By default, Entity Framework tends to give each entity its own table. You mark a class as an entity using the fluent API or, more simply, declaring types in object sets within the context class.
public class YourContext : DbContext
{
    public WaterpoloContext() : base("your_Database")
    {
    }
    public DbSet<Match> Matches { get; set; }
    public DbSet<User> Users { get; set; }
}
If entities are bound together via inheritance, then a few strategies can be applied. The default strategy (Table-per-Hierarchy—TPH) entails that all classes in a hierarchy are mapped to the same table. Alternatively, you can have distinct tables—one per type. This strategy is known as Table-per-Type (TPT) and requires some fluent code to work:
modelBuilder.Entity<PlayerBio>().ToTable("Players");
modelBuilder.Entity<PlayerRanking>().ToTable("Rankings");
modelBuilder.Entity<PlayerStats>().ToTable("Stats");
Yet another approach is having one physical table per concrete (i.e., non-abstract) type in the hierarchy (Table-Per-Concrete Type Inheritance—TPC). This approach requires the following explicit fluent API code in which you import inherited properties from the base class and then proceed to creating a table for the derived type.

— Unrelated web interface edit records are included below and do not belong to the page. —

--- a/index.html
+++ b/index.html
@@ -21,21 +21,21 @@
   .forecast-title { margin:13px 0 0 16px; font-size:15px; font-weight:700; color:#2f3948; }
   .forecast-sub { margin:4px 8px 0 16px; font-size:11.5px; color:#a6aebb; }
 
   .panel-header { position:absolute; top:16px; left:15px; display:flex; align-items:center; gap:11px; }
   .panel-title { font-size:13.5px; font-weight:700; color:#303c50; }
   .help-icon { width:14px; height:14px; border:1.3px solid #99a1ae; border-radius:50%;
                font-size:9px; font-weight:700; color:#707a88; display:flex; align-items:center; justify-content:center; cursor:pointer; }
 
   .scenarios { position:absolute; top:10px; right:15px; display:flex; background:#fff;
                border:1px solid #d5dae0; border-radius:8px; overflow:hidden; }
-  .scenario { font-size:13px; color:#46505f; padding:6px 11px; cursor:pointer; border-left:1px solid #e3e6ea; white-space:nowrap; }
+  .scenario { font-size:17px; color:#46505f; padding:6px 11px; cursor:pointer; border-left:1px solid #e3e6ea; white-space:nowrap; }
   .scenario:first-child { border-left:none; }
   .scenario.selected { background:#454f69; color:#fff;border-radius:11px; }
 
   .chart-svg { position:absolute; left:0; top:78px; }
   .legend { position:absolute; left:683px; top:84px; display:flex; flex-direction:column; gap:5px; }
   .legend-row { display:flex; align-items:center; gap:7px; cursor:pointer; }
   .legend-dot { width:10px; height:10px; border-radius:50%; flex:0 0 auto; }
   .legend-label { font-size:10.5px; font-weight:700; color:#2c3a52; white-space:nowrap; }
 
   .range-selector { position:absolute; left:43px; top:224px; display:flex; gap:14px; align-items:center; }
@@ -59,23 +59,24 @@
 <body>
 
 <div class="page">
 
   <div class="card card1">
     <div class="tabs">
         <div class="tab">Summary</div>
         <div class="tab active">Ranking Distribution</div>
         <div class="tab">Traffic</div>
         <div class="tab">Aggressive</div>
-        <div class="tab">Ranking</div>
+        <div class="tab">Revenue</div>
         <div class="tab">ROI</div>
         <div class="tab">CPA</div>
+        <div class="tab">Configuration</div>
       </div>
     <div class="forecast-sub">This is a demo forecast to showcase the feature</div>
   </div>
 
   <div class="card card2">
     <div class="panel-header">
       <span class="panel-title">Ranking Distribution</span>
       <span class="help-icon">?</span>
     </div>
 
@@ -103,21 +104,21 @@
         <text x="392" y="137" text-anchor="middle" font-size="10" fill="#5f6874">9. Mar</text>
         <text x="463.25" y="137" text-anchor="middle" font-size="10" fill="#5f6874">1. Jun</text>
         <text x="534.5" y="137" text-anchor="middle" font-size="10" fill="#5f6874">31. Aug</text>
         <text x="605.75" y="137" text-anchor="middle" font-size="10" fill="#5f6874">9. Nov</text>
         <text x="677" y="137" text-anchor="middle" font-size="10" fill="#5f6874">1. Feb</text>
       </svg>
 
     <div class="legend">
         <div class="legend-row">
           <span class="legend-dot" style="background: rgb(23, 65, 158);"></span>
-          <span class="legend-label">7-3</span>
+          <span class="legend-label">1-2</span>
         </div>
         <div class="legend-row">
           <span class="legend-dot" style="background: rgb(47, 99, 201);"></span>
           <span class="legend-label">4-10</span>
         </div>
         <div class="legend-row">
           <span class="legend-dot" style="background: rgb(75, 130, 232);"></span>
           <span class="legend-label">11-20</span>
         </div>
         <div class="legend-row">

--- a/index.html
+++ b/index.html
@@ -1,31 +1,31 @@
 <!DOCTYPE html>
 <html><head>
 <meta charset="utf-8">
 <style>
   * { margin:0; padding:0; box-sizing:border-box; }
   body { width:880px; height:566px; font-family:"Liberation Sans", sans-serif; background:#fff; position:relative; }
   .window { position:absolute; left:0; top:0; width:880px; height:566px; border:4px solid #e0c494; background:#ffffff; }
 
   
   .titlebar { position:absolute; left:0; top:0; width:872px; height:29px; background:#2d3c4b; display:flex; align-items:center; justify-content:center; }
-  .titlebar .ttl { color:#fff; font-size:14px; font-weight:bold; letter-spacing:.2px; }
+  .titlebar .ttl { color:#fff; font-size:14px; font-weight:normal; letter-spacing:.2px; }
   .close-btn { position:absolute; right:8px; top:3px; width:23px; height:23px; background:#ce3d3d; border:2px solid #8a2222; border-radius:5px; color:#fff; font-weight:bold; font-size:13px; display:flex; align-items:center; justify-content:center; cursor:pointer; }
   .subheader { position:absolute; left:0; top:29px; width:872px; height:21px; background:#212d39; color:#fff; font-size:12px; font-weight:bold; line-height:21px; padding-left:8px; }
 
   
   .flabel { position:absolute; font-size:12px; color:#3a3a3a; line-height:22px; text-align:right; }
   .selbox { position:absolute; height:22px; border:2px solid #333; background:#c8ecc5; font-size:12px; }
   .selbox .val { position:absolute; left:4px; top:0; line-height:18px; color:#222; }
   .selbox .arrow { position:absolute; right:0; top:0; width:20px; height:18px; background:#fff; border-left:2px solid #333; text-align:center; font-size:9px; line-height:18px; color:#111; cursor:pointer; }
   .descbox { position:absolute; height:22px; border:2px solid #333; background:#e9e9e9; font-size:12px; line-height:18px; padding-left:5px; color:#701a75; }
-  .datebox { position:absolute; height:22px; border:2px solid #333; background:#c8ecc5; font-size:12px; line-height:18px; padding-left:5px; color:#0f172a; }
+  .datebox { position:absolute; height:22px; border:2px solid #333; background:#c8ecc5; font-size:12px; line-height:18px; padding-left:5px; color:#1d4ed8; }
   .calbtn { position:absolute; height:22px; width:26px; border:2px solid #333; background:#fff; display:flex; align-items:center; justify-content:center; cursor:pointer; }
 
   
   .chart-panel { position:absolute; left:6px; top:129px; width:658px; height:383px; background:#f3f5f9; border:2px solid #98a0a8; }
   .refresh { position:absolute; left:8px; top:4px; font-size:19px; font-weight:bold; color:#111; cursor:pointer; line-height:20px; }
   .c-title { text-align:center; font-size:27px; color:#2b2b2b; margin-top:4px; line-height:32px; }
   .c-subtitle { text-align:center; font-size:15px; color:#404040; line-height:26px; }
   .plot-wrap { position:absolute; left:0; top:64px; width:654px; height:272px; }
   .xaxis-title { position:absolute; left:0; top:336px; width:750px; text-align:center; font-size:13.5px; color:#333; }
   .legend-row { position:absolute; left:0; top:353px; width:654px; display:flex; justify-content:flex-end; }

     m.MapInheritedProperties();
     m.ToTable("Rankings");
});
In a Code-First scenario, mapping code goes in the OnModelCreating overridable method defined on the custom context class.
protected override void OnModelCreating(DbModelBuilder modelBuilder)
{ ... }
TPH, TPT, and TPC are three mapping modes supported by Entity Framework specifically for situations in which inheritance between classes is used within the domain model. TPH is the default strategy, which is no coincidence. It's the strategy that poses the lowest costs on the query side because it reduces the number of JOINs.

You've Gotta Have Faith

The primary driver to DDD and a design no longer centered on databases is the increased complexity of business domains. If your model is essentially little more than CRUD, you might not want to embark on a DDD path if you don't feel confident. However, DDD is about faithful models—and even CRUD can be more faithfully modeled with DDD.